* _Work instructions_: Look through the entries below and extract exactly the lines from the one containing "top:88px; width:568px; background:#fff;" through the one containing "border:1px solid #9a9a9a;", ends included.

* _Dataset excerpts_:
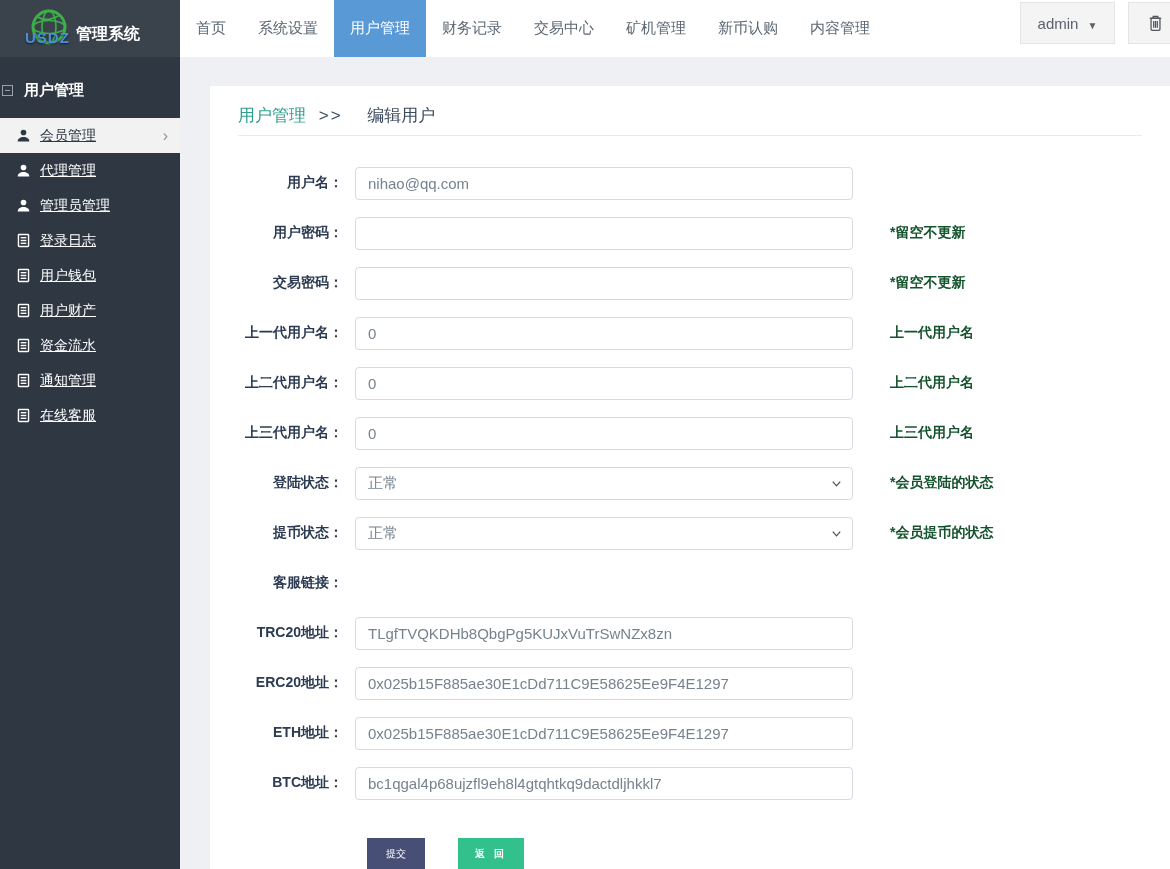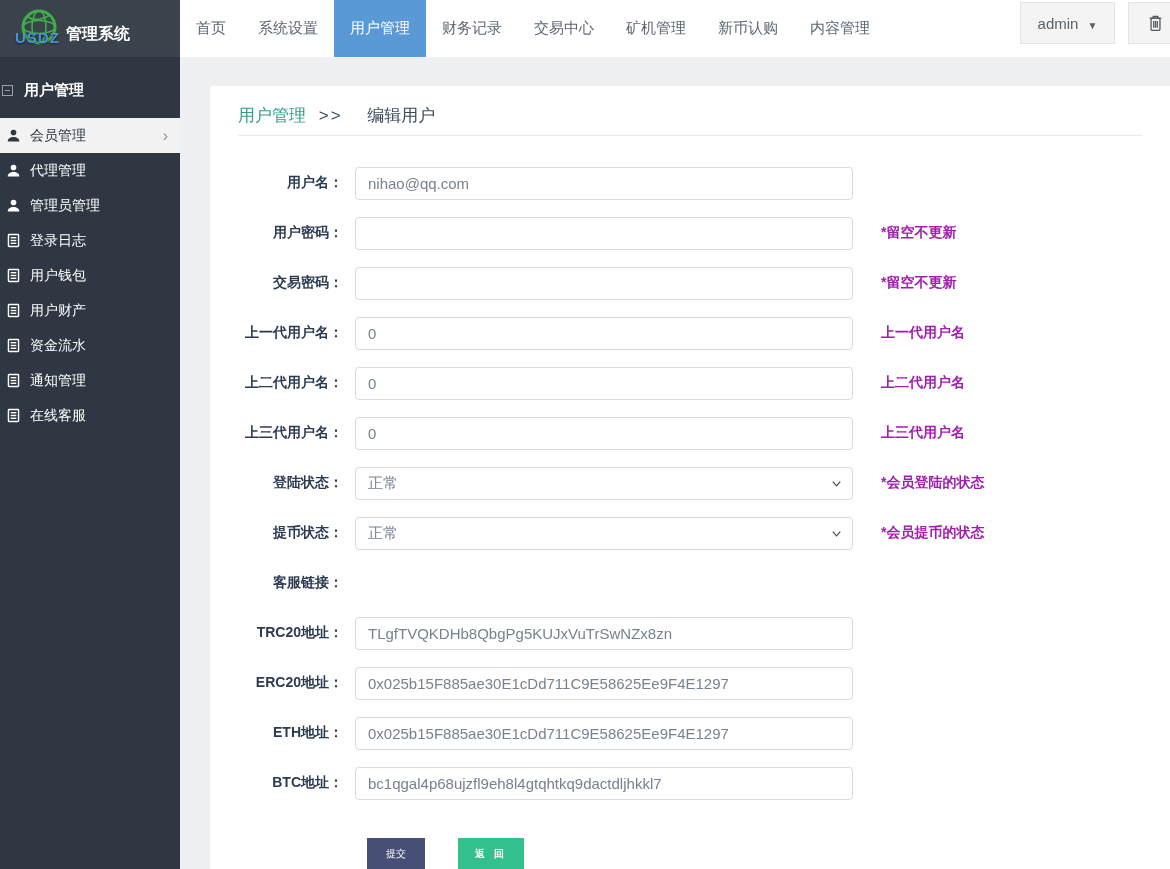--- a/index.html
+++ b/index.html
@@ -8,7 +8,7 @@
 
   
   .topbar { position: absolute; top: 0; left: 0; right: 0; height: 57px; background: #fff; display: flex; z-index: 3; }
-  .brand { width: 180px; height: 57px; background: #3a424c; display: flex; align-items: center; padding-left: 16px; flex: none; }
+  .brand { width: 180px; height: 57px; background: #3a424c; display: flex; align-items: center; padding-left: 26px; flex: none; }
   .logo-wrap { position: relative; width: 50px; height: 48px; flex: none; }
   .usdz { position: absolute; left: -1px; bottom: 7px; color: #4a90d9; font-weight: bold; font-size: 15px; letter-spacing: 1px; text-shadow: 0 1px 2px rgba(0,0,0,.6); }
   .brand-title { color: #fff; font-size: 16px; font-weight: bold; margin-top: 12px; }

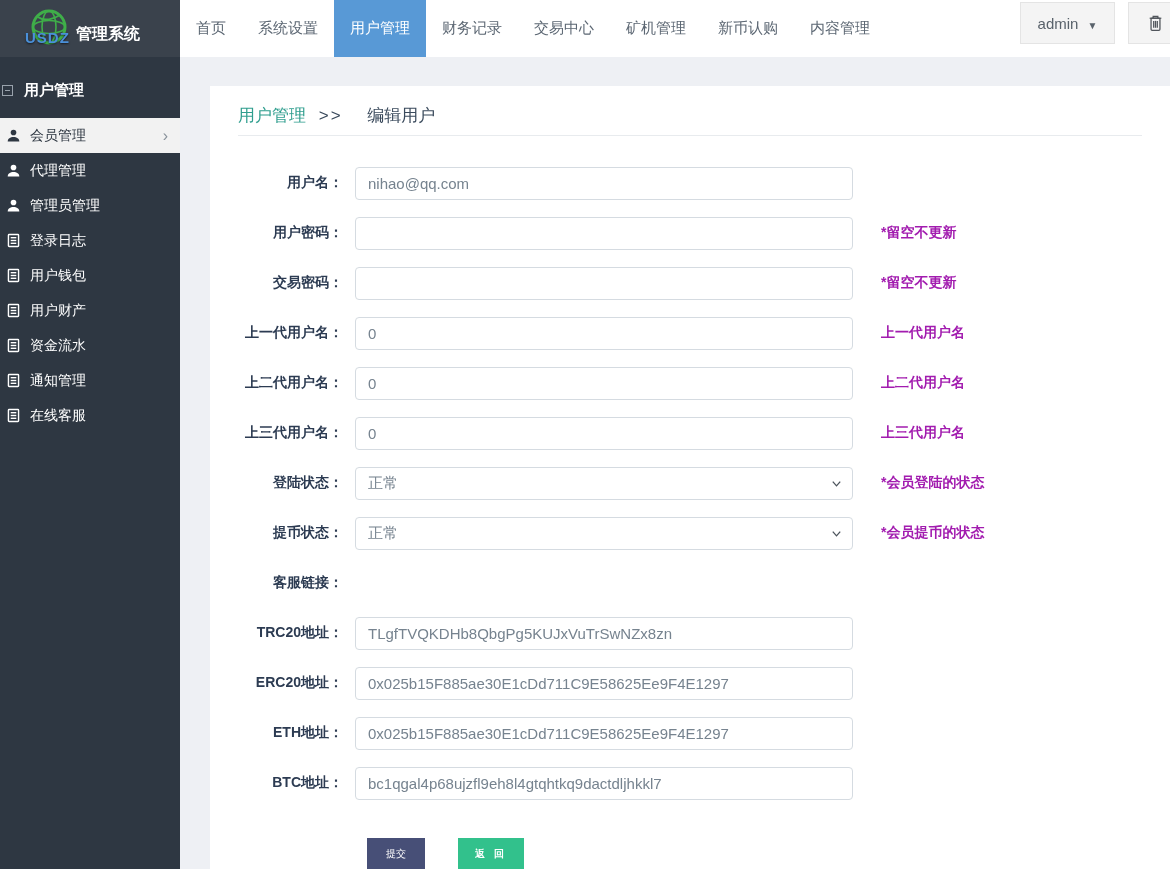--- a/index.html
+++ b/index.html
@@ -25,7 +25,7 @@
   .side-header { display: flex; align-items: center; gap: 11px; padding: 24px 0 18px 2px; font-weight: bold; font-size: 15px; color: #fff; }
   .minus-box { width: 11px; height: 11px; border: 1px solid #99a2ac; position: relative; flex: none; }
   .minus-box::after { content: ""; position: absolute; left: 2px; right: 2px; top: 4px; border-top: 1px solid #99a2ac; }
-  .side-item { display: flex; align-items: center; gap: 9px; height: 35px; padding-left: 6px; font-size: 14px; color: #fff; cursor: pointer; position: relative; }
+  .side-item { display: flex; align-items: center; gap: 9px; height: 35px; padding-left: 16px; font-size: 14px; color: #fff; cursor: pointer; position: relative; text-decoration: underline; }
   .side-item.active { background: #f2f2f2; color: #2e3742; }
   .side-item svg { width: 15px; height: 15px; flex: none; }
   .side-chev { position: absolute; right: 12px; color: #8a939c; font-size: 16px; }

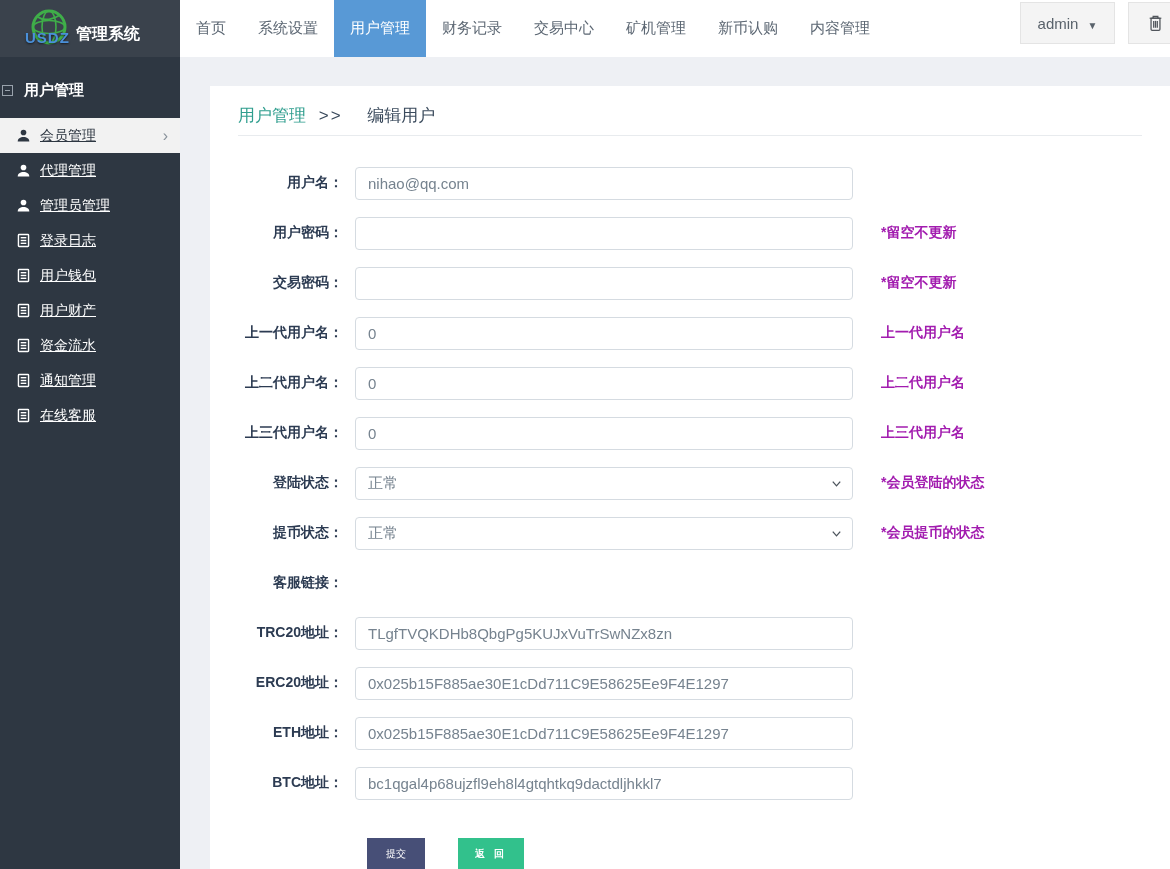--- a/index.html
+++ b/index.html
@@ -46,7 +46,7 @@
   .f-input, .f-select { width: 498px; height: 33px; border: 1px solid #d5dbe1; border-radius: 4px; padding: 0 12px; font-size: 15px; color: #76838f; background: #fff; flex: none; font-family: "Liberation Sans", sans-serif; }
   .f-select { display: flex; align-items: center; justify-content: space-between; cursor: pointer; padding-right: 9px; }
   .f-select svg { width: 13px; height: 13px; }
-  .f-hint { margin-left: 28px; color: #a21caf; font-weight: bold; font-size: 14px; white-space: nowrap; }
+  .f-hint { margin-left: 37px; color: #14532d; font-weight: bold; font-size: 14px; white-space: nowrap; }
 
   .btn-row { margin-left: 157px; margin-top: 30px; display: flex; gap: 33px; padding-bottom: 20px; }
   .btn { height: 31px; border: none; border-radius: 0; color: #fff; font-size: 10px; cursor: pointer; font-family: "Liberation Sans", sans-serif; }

--

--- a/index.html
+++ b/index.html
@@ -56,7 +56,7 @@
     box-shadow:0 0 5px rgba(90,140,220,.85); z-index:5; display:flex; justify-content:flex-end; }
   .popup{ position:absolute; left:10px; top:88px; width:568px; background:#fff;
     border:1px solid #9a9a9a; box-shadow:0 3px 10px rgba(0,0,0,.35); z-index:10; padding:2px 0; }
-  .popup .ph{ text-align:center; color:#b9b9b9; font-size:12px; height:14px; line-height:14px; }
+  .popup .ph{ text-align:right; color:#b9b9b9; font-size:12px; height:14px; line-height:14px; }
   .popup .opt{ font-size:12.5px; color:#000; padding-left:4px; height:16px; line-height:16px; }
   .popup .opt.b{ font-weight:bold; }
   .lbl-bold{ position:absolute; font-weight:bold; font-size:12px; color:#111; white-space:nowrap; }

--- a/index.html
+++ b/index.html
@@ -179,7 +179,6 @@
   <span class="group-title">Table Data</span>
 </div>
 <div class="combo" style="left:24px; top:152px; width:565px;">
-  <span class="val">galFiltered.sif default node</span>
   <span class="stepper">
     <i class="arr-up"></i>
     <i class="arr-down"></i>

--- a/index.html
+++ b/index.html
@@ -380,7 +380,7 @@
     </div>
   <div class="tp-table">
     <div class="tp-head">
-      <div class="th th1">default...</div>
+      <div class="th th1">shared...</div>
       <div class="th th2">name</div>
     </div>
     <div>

...

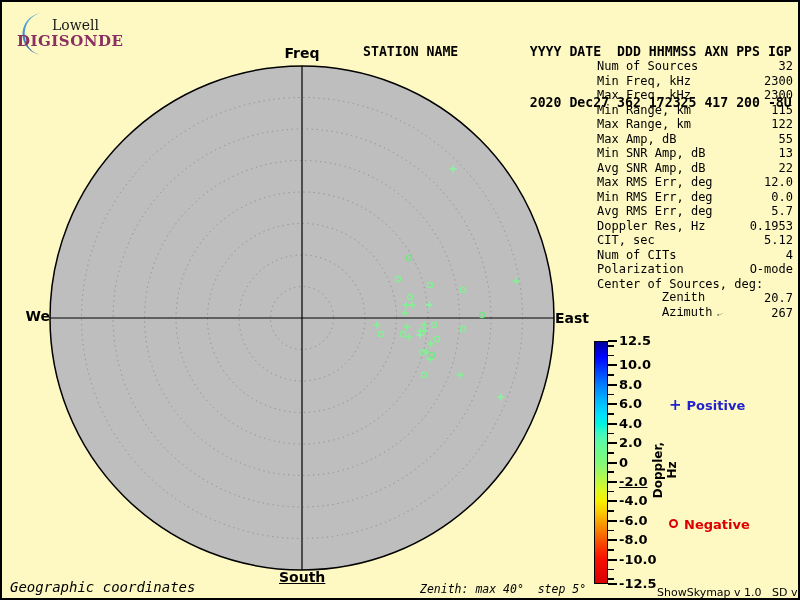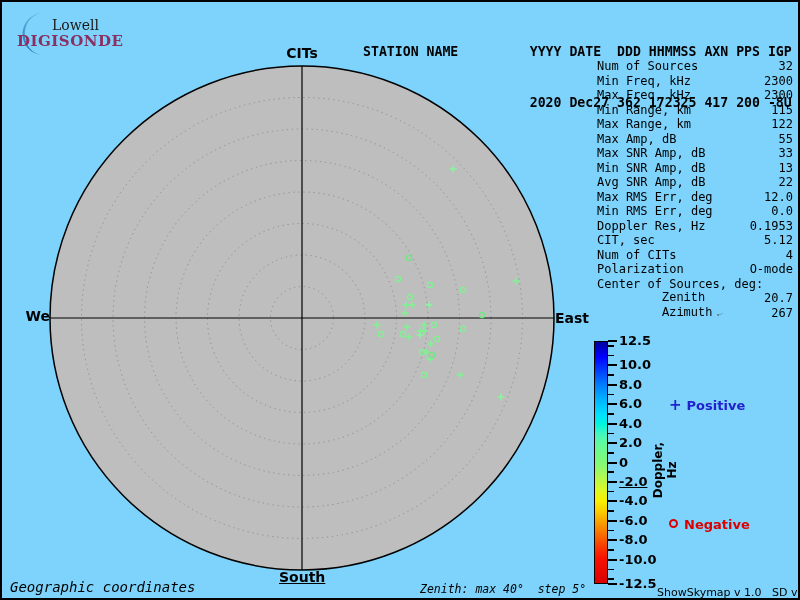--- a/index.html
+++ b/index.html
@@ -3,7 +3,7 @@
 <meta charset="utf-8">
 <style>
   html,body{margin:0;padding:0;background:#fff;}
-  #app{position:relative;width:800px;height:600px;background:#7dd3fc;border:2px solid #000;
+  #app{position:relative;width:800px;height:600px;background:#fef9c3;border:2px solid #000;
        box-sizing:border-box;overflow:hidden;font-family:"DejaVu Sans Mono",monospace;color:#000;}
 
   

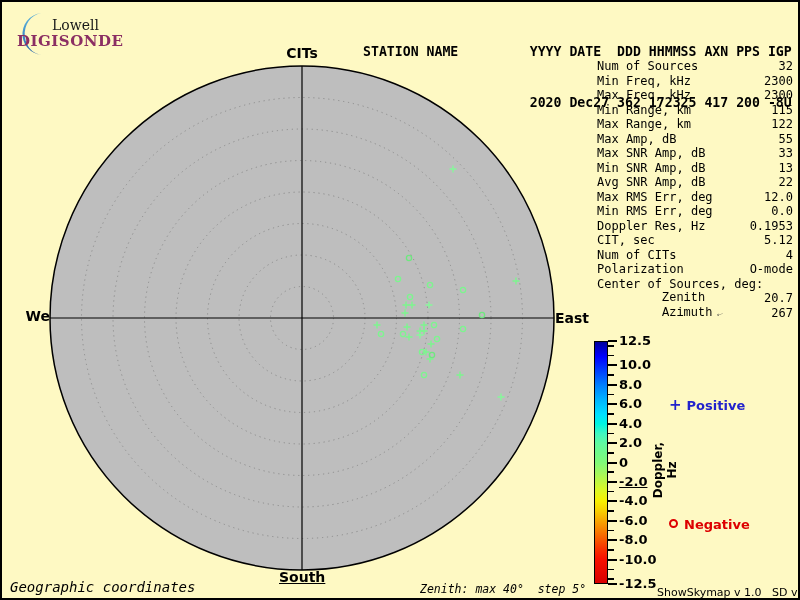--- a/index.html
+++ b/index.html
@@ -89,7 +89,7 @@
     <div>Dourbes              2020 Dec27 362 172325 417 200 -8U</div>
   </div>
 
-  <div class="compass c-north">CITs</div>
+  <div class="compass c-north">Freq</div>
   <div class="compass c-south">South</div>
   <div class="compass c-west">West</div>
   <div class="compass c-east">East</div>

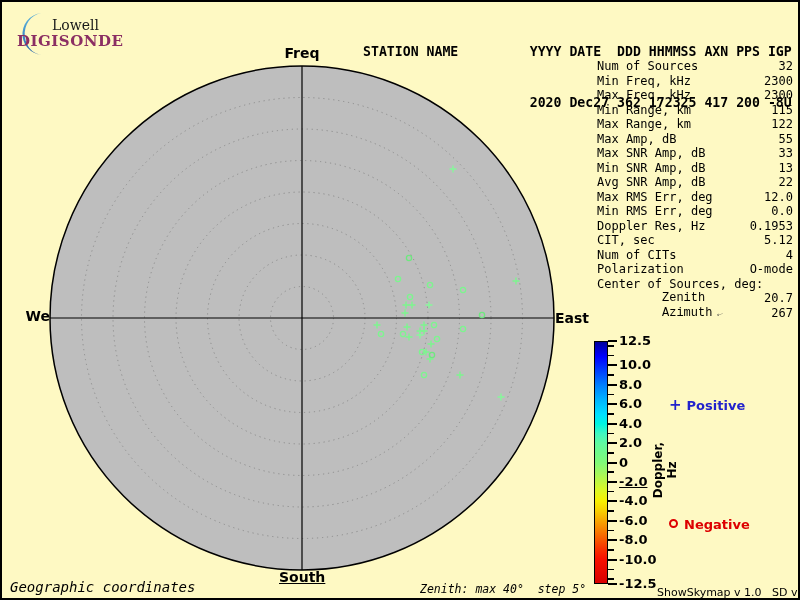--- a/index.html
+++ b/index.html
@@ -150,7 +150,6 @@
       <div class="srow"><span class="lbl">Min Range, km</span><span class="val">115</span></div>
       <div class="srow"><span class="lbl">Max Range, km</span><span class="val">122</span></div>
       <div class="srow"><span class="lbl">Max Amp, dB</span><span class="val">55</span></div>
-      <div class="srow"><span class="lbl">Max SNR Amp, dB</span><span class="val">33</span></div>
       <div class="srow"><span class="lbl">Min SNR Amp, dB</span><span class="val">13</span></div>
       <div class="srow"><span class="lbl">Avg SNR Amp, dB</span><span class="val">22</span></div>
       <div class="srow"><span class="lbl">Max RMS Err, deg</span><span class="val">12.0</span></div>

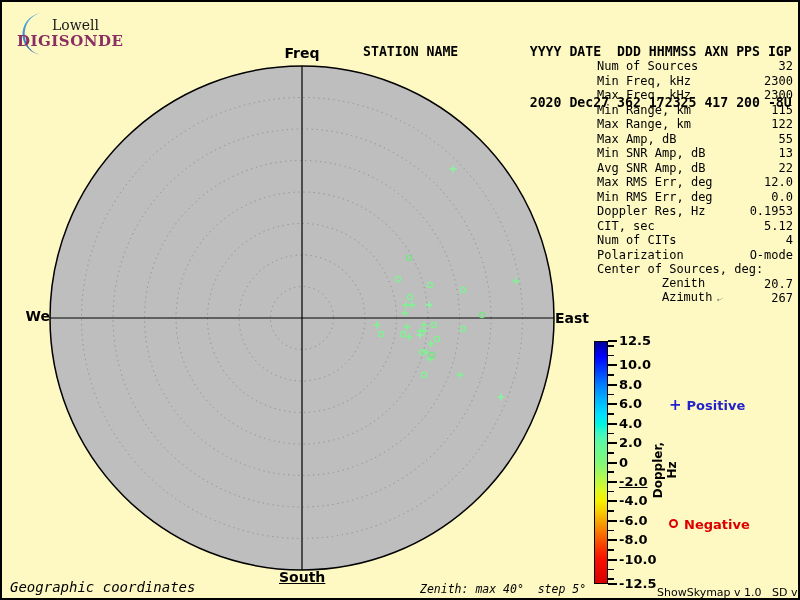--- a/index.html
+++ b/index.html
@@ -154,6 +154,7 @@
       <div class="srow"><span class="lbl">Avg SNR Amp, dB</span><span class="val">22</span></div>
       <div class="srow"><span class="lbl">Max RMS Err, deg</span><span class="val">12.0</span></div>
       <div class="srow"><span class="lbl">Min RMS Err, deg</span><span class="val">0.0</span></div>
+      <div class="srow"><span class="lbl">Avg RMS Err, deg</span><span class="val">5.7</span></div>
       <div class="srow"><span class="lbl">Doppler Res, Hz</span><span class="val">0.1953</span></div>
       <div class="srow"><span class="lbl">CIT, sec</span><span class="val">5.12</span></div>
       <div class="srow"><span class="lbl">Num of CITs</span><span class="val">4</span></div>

* _Finished exercise_:
   .popup{ position:absolute; left:10px; top:88px; width:568px; background:#fff;
     border:1px solid #9a9a9a; box-shadow:0 3px 10px rgba(0,0,0,.35); z-index:10; padding:2px 0; }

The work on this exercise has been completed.